EXERCISE BRIEF »
Use the entries below and reproduce exactly the lines from the one containing "مهم سازمان امور" down to the one containing "color: #a16207 ->", both of them included.

------ EXCERPTED DATA ------

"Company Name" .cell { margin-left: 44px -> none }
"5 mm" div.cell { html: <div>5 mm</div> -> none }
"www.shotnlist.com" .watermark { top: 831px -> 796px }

------
------ EXCERPTED DATA ------

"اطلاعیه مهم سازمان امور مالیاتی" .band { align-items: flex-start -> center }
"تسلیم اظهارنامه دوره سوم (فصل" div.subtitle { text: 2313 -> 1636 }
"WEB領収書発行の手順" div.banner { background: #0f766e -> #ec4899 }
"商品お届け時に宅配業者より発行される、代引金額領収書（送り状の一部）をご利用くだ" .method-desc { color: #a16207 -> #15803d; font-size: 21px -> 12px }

------
------ EXCERPTED DATA ------

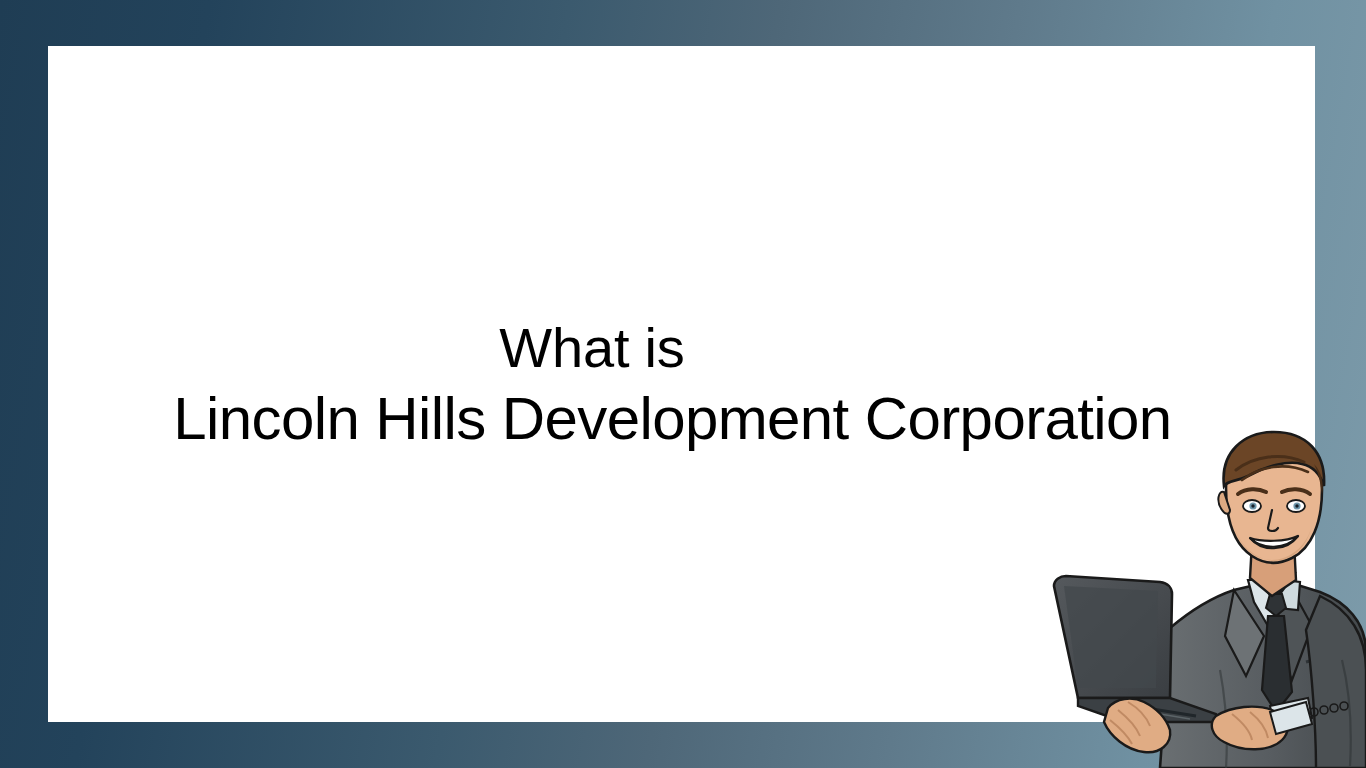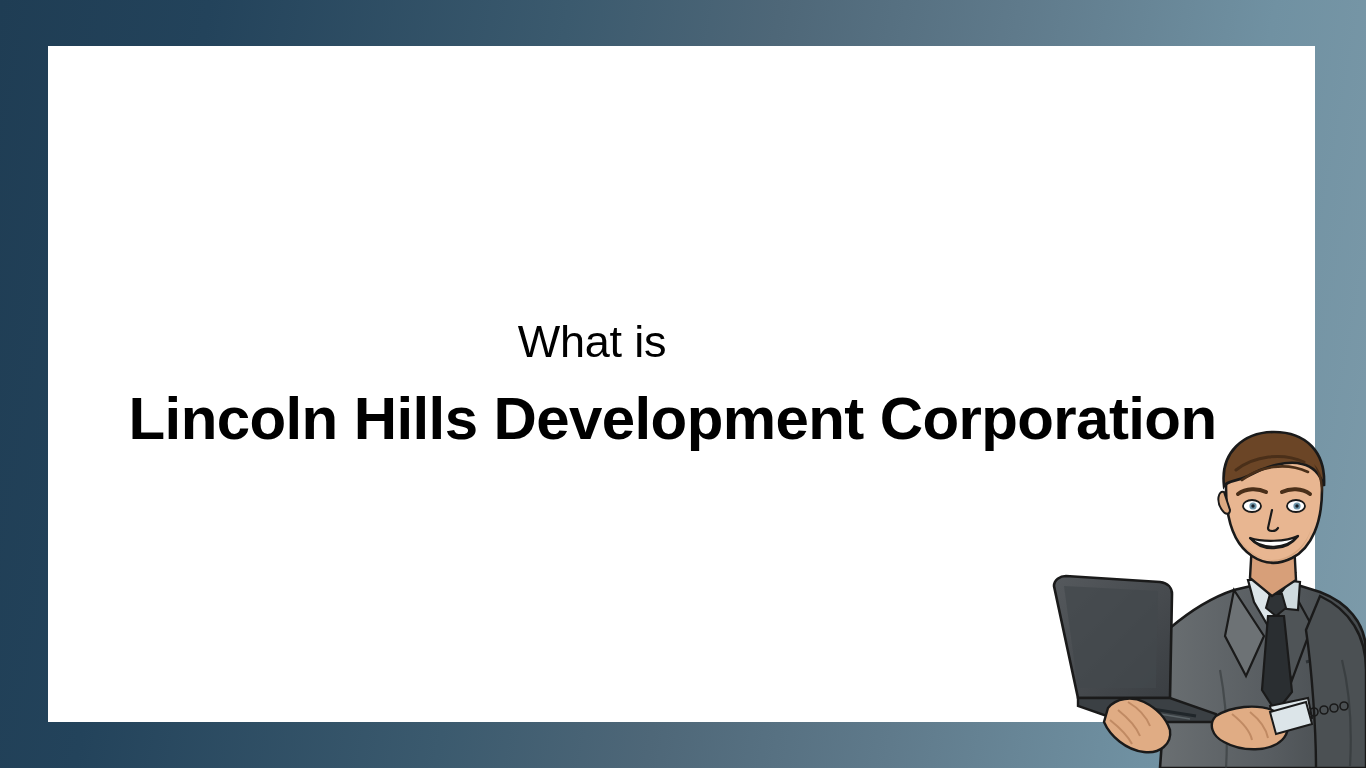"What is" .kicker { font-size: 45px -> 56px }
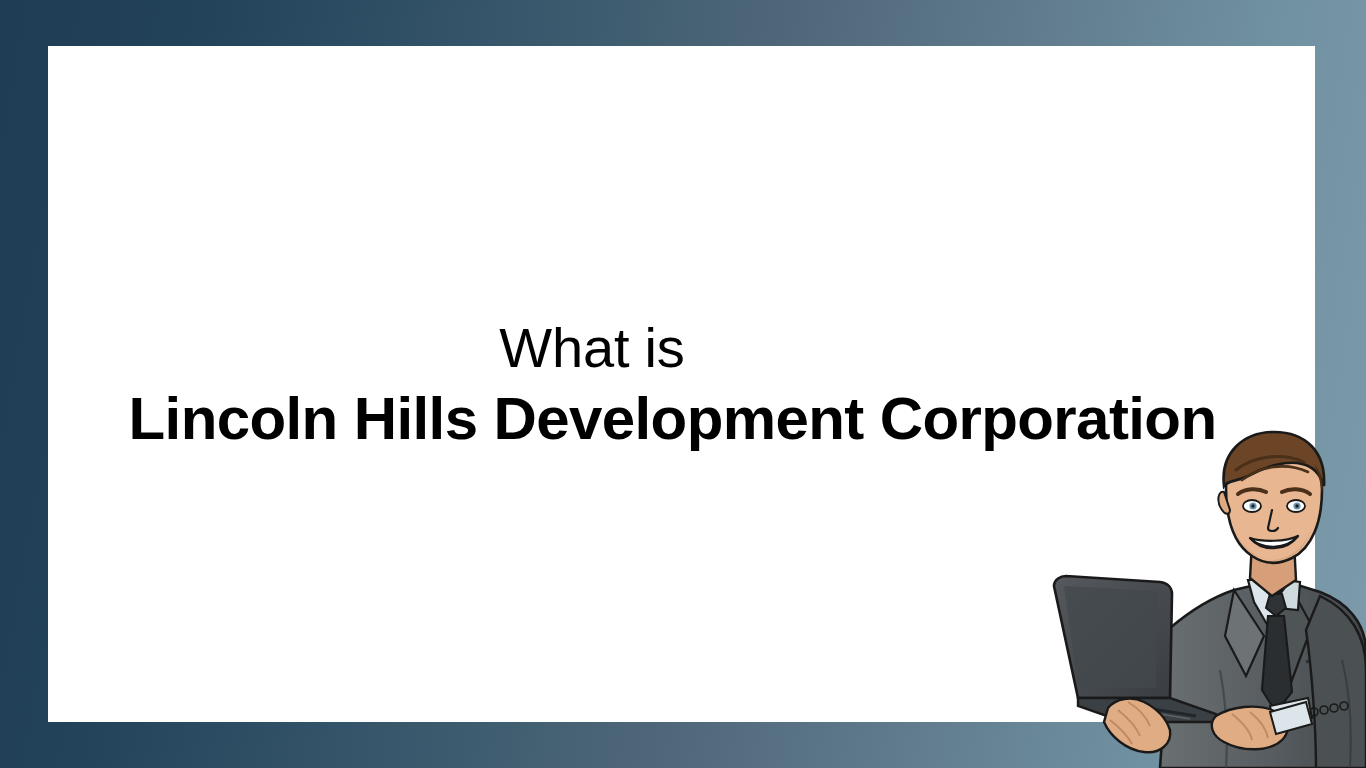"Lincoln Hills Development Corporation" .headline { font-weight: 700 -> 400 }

------

RESPONSE AREA »
"اطلاعیه مهم سازمان امور مالیاتی" .band { align-items: flex-start -> center }
"تسلیم اظهارنامه دوره سوم (فصل" div.subtitle { text: 2313 -> 1636 }
"WEB領収書発行の手順" div.banner { background: #0f766e -> #ec4899 }
"商品お届け時に宅配業者より発行される、代引金額領収書（送り状の一部）をご利用くだ" .method-desc { color: #a16207 -> #15803d; font-size: 21px -> 12px }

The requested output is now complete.